[[ DATASET EXTRACT, beginning ]]

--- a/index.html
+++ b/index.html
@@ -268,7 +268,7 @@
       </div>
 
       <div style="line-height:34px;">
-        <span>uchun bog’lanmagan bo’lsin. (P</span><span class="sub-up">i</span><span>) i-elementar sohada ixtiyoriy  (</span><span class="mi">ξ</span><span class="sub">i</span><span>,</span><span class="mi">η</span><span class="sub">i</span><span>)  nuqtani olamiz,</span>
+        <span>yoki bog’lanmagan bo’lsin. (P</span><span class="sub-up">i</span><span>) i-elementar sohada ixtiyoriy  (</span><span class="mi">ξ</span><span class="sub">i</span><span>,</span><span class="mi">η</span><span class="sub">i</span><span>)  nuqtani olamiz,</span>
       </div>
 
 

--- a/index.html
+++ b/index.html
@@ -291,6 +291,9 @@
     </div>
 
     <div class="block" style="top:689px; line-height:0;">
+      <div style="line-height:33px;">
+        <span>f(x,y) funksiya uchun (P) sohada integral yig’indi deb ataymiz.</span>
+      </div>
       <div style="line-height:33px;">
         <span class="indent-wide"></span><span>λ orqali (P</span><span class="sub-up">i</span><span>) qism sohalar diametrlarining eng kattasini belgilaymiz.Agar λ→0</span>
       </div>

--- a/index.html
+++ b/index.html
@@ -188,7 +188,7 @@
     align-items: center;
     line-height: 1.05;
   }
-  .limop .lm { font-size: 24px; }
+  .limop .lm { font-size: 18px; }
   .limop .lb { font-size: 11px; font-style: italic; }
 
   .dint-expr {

[[ DATASET EXTRACT, end ]]
[[ DATASET EXTRACT, beginning ]]

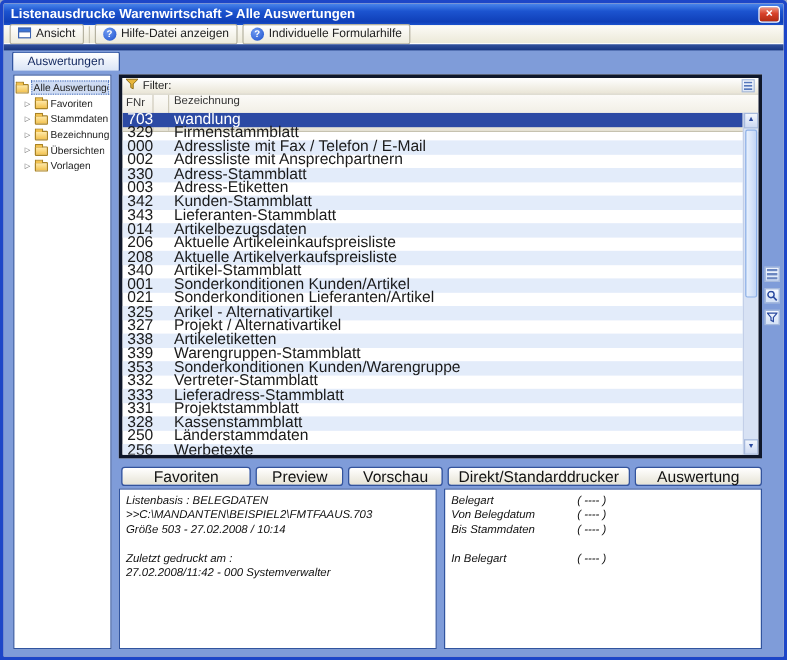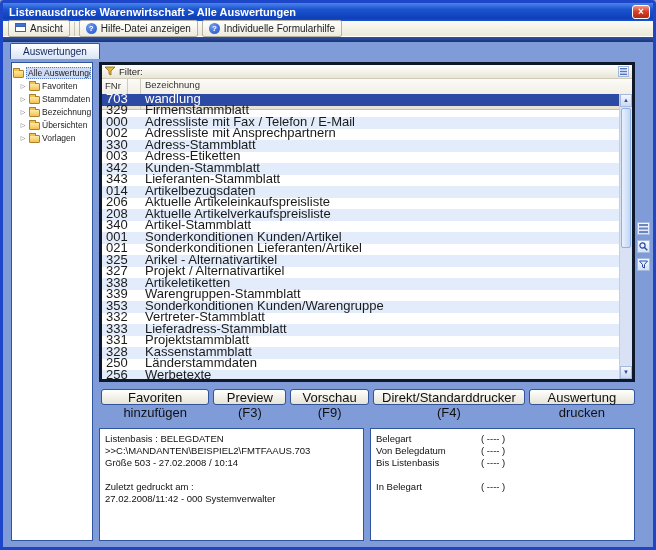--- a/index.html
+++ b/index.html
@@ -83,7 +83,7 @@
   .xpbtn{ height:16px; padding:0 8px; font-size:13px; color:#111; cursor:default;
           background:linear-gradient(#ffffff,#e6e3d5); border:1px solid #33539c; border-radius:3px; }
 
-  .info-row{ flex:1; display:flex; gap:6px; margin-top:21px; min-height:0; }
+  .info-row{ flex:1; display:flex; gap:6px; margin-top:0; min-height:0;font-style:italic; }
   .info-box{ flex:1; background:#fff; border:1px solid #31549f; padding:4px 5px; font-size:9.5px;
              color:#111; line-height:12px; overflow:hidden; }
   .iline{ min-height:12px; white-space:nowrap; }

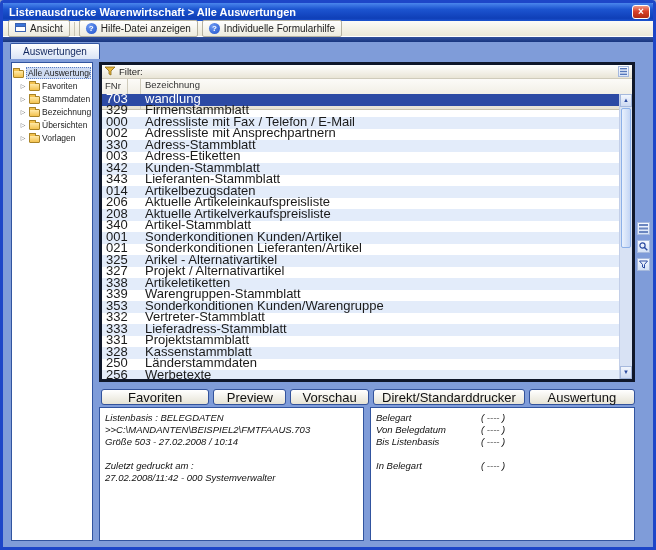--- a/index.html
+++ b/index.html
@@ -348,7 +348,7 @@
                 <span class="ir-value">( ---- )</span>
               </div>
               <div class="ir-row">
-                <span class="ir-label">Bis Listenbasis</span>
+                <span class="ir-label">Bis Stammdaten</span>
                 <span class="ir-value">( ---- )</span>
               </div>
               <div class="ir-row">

[[ DATASET EXTRACT, end ]]

§ EXERCISE
Copy each line of the records above that carries the word "ixtiyoriy".

§ TASK RESULT
-        <span>uchun bog’lanmagan bo’lsin. (P</span><span class="sub-up">i</span><span>) i-elementar sohada ixtiyoriy  (</span><span class="mi">ξ</span><span class="sub">i</span><span>,</span><span class="mi">η</span><span class="sub">i</span><span>)  nuqtani olamiz,</span>
+        <span>yoki bog’lanmagan bo’lsin. (P</span><span class="sub-up">i</span><span>) i-elementar sohada ixtiyoriy  (</span><span class="mi">ξ</span><span class="sub">i</span><span>,</span><span class="mi">η</span><span class="sub">i</span><span>)  nuqtani olamiz,</span>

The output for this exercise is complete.